*Task statement:* Only the lines below from the one containing "poor farmers, as" through the one containing "Identity: Cambridge Univ." belong in the answer, set down exactly, with the pictures left out.

Change detection outputs

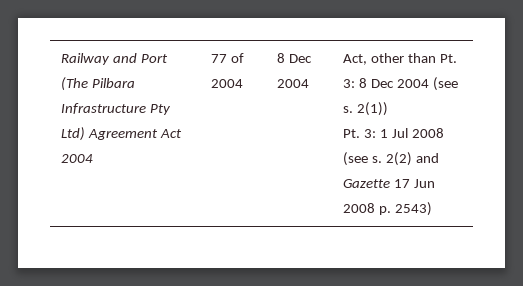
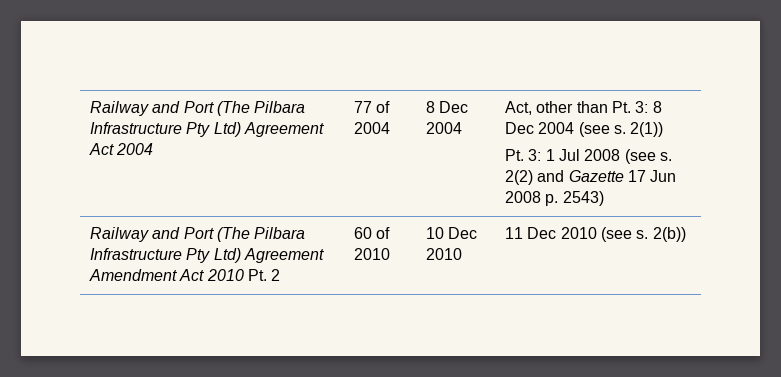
+ Railway and Port (The Pilbara Infrastructure Pty Ltd) Agreement Amendment Act 2010 Pt. 2 | 60 of 2010 | 10 Dec 2010 | 11 Dec 2010 (see s. 2(b))

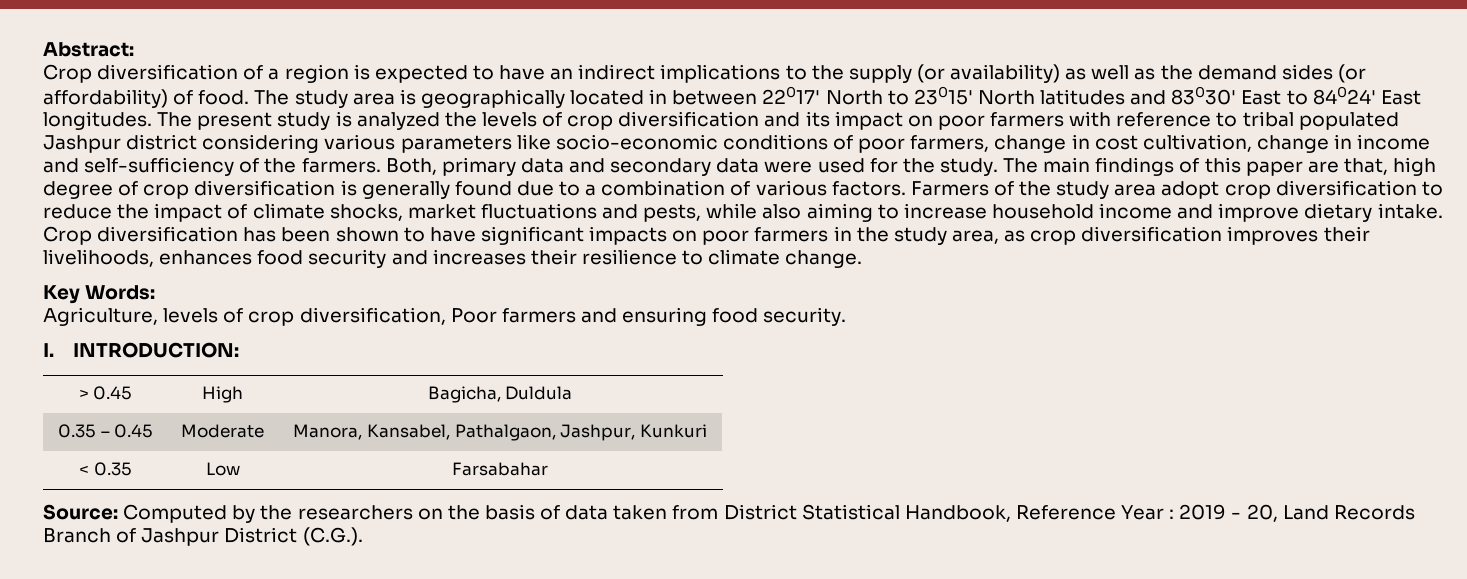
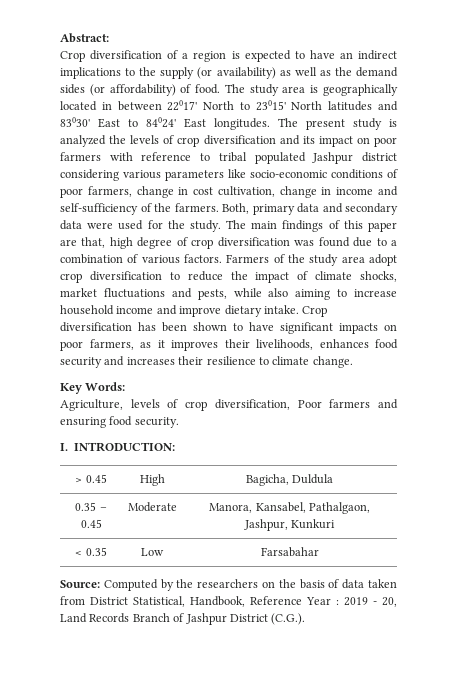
- The main findings of this paper are that, high degree of crop diversification is generally found due to a combination of various factors.
+ The main findings of this paper are that, high degree of crop diversification was found due to a combination of various factors.
- Crop diversification has been shown to have significant impacts on poor farmers in the study area, as crop diversification improves their livelihoods, enhances food security and increases their resilience to climate change.
+ Crop diversification has been shown to have significant impacts on poor farmers, as it improves their livelihoods, enhances food security and increases their resilience to climate change.
- Source: Computed by the researchers on the basis of data taken from District Statistical Handbook, Reference Year : 2019 - 20, Land Records Branch of Jashpur District (C.G.).
+ Source: Computed by the researchers on the basis of data taken from District Statistical, Handbook, Reference Year : 2019 - 20, Land Records Branch of Jashpur District (C.G.).

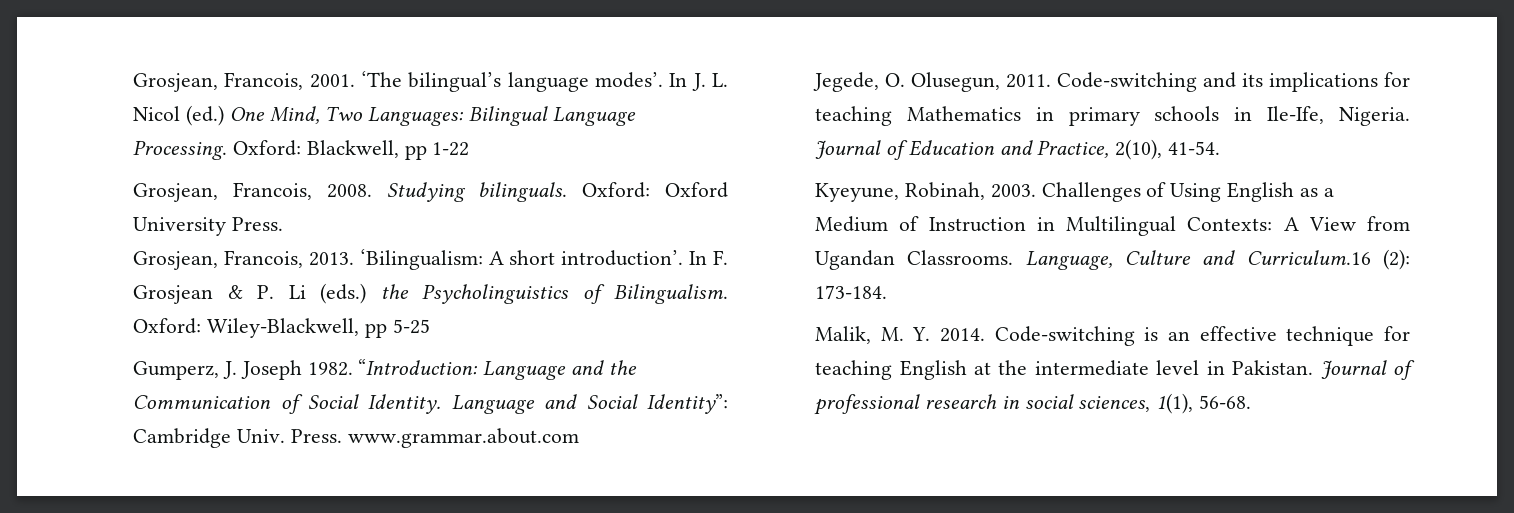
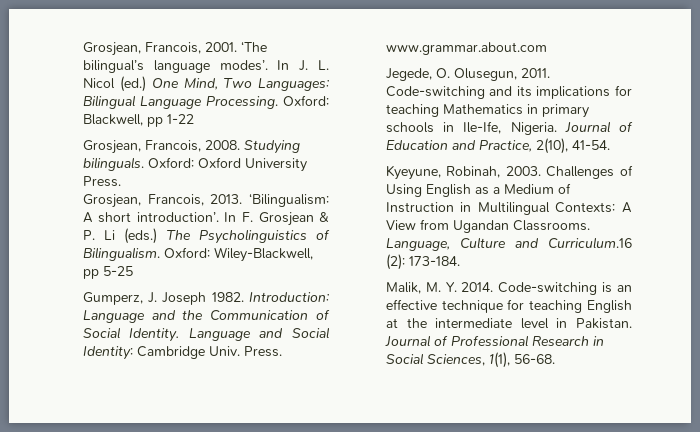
- In F. Grosjean & P. Li (eds.) the Psycholinguistics of Bilingualism.
+ In F. Grosjean & P. Li (eds.) The Psycholinguistics of Bilingualism.
- “Introduction: Language and the Communication of Social Identity.
+ Introduction: Language and the Communication of Social Identity.
- Language and Social Identity”: Cambridge Univ.
+ Language and Social Identity: Cambridge Univ.
- Journal of professional research in social sciences, 1(1), 56-68.
+ Journal of Professional Research in Social Sciences, 1(1), 56-68.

*Result below:*
+ Crop diversification has been shown to have significant impacts on poor farmers, as it improves their livelihoods, enhances food security and increases their resilience to climate change.
- Source: Computed by the researchers on the basis of data taken from District Statistical Handbook, Reference Year : 2019 - 20, Land Records Branch of Jashpur District (C.G.).
+ Source: Computed by the researchers on the basis of data taken from District Statistical, Handbook, Reference Year : 2019 - 20, Land Records Branch of Jashpur District (C.G.).

- In F. Grosjean & P. Li (eds.) the Psycholinguistics of Bilingualism.
+ In F. Grosjean & P. Li (eds.) The Psycholinguistics of Bilingualism.
- “Introduction: Language and the Communication of Social Identity.
+ Introduction: Language and the Communication of Social Identity.
- Language and Social Identity”: Cambridge Univ.
+ Language and Social Identity: Cambridge Univ.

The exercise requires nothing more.